"""

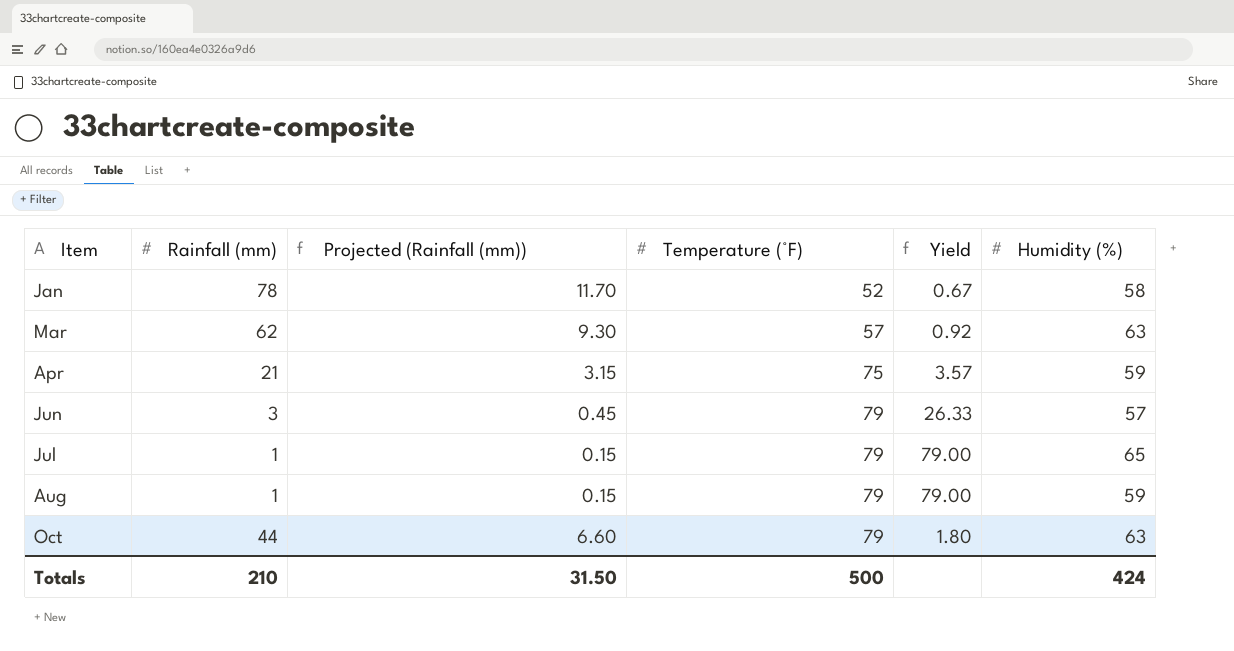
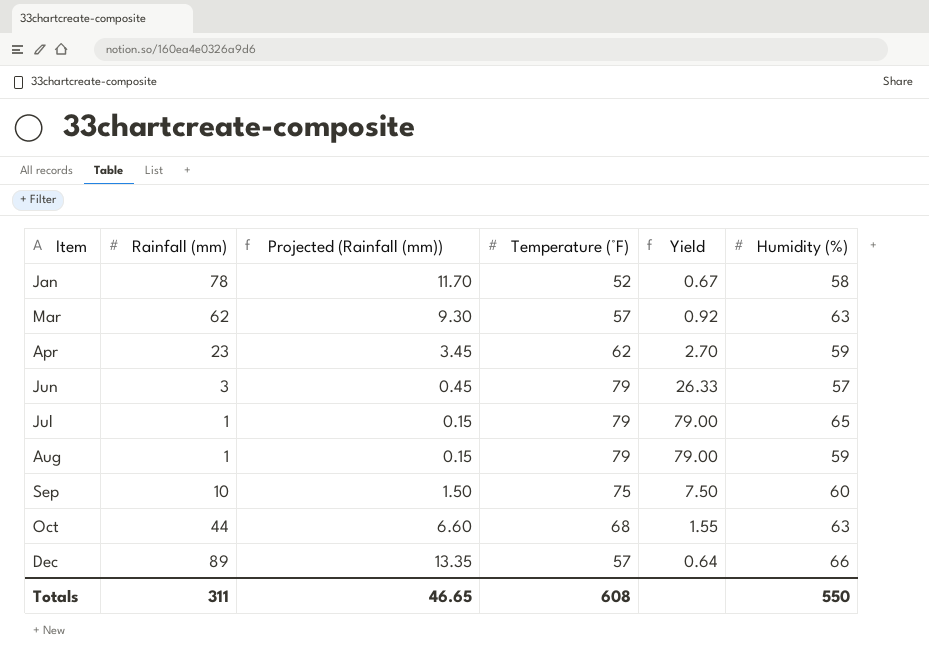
Apr | Rainfall (mm): 21 -> 23
Apr | Projected (Rainfall (mm)): 3.15 -> 3.45
Apr | Temperature (°F): 75 -> 62
Apr | Yield: 3.57 -> 2.70
row Sep: none -> 10 | 1.50 | 75 | 7.50 | 60
Oct | Temperature (°F): 79 -> 68
Oct | Yield: 1.80 -> 1.55
row Dec: none -> 89 | 13.35 | 57 | 0.64 | 66
Totals | Rainfall (mm): 210 -> 311
Totals | Projected (Rainfall (mm)): 31.50 -> 46.65
Totals | Temperature (°F): 500 -> 608
Totals | Humidity (%): 424 -> 550

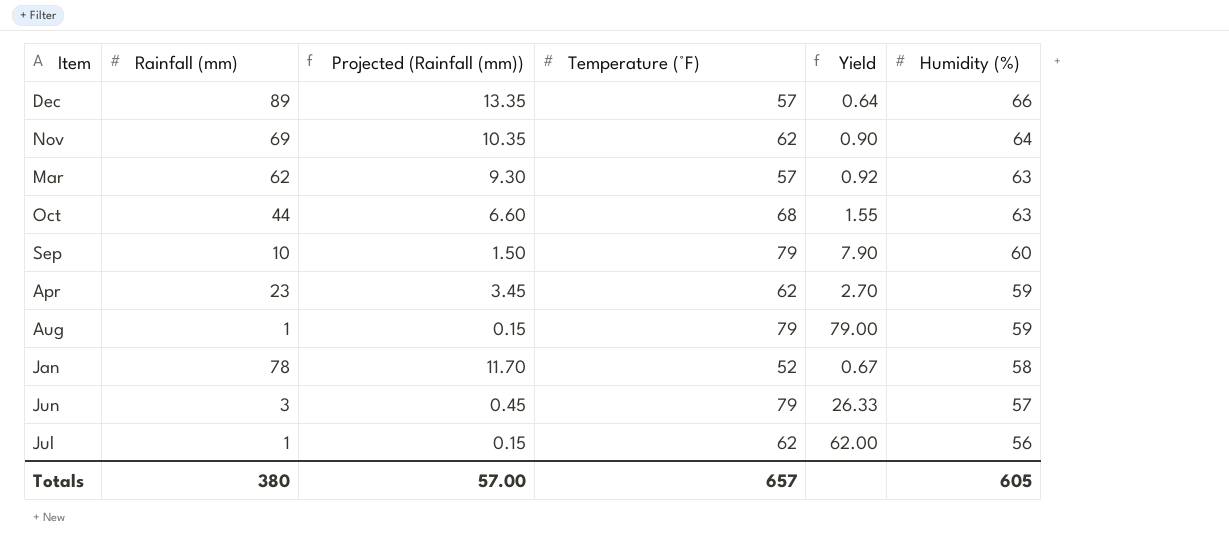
row order: Item ascending -> Humidity (%) descending
row Nov: none -> 69 | 10.35 | 62 | 0.90 | 64
Sep | Temperature (°F): 75 -> 79
Sep | Yield: 7.50 -> 7.90
Jul | Temperature (°F): 79 -> 62
Jul | Yield: 79.00 -> 62.00
Jul | Humidity (%): 65 -> 56
Totals | Rainfall (mm): 311 -> 380
Totals | Projected (Rainfall (mm)): 46.65 -> 57.00
Totals | Temperature (°F): 608 -> 657
Totals | Humidity (%): 550 -> 605

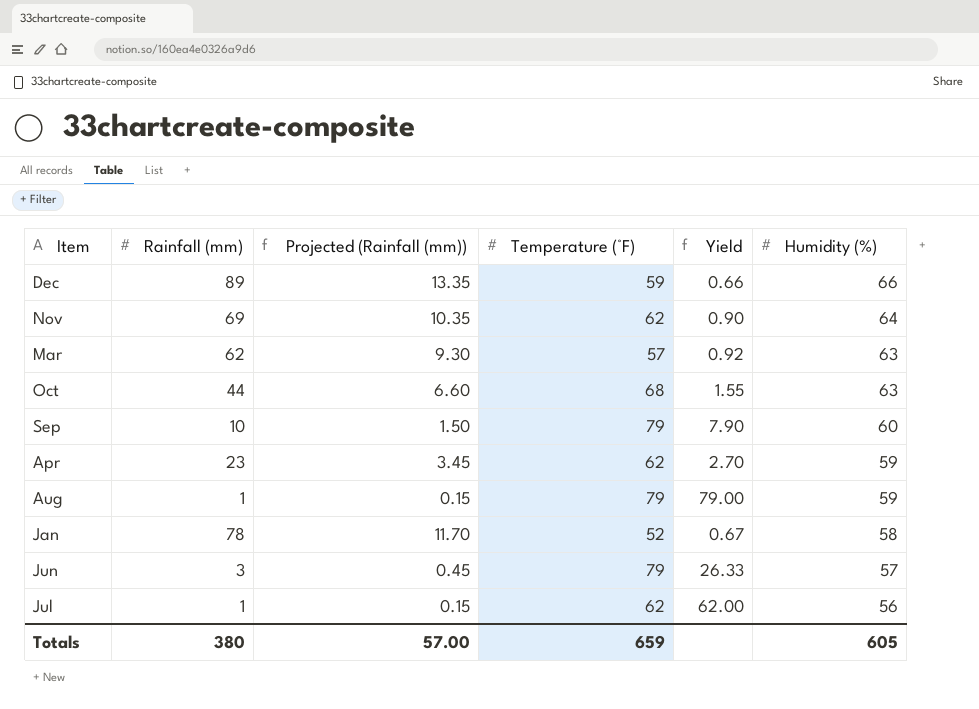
Dec | Temperature (°F): 57 -> 59
Dec | Yield: 0.64 -> 0.66
Totals | Temperature (°F): 657 -> 659

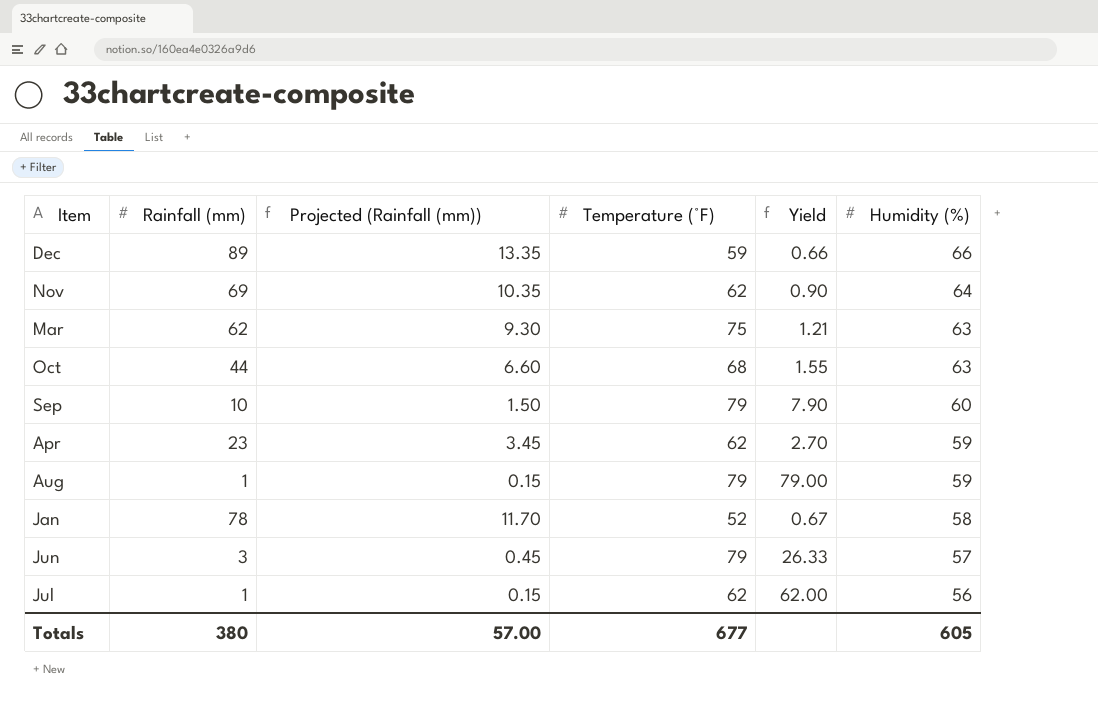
Mar | Temperature (°F): 57 -> 75
Mar | Yield: 0.92 -> 1.21
Totals | Temperature (°F): 659 -> 677

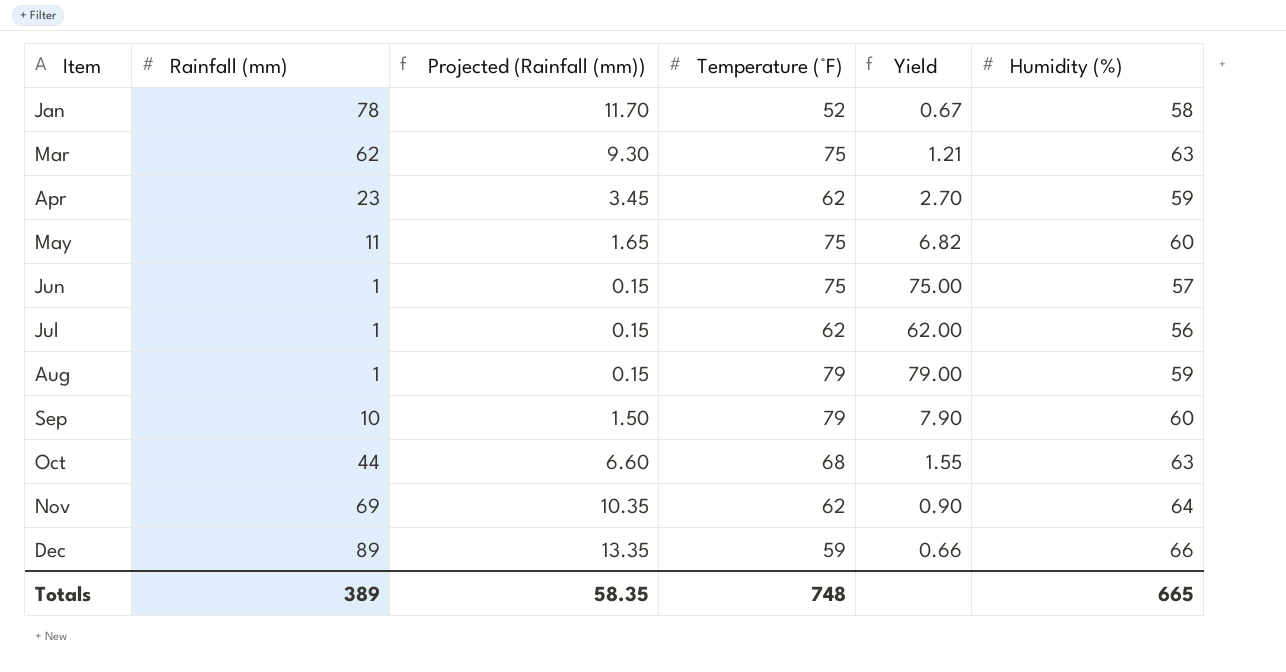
row order: Humidity (%) descending -> Item ascending
row May: none -> 11 | 1.65 | 75 | 6.82 | 60
Jun | Rainfall (mm): 3 -> 1
Jun | Projected (Rainfall (mm)): 0.45 -> 0.15
Jun | Temperature (°F): 79 -> 75
Jun | Yield: 26.33 -> 75.00
Totals | Rainfall (mm): 380 -> 389
Totals | Projected (Rainfall (mm)): 57.00 -> 58.35
Totals | Temperature (°F): 677 -> 748
Totals | Humidity (%): 605 -> 665

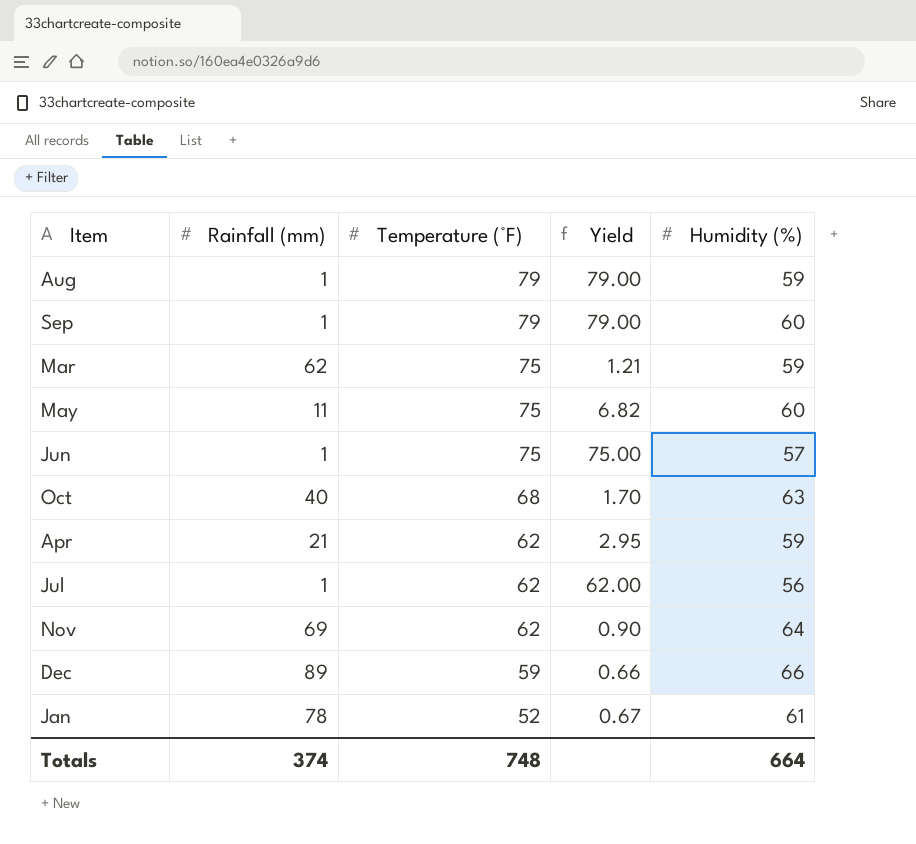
row order: Item ascending -> Temperature (°F) descending
column Projected (Rainfall (mm)) | formula: [Rainfall (mm)] * 0.15 -> none
Sep | Rainfall (mm): 10 -> 1
Sep | Yield: 7.90 -> 79.00
Mar | Humidity (%): 63 -> 59
Oct | Rainfall (mm): 44 -> 40
Oct | Yield: 1.55 -> 1.70
Apr | Rainfall (mm): 23 -> 21
Apr | Yield: 2.70 -> 2.95
Jan | Humidity (%): 58 -> 61
Totals | Rainfall (mm): 389 -> 374
Totals | Humidity (%): 665 -> 664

"""

**ABOUT THIS EXERCISE**
Every line from the one containing "Oct | Rainfall (mm): 44 -> 40" to the close of the records must be reproduced exactly. Include both ends and nothing more.

**RESULT OF THIS EXERCISE**
Oct | Rainfall (mm): 44 -> 40
Oct | Yield: 1.55 -> 1.70
Apr | Rainfall (mm): 23 -> 21
Apr | Yield: 2.70 -> 2.95
Jan | Humidity (%): 58 -> 61
Totals | Rainfall (mm): 389 -> 374
Totals | Humidity (%): 665 -> 664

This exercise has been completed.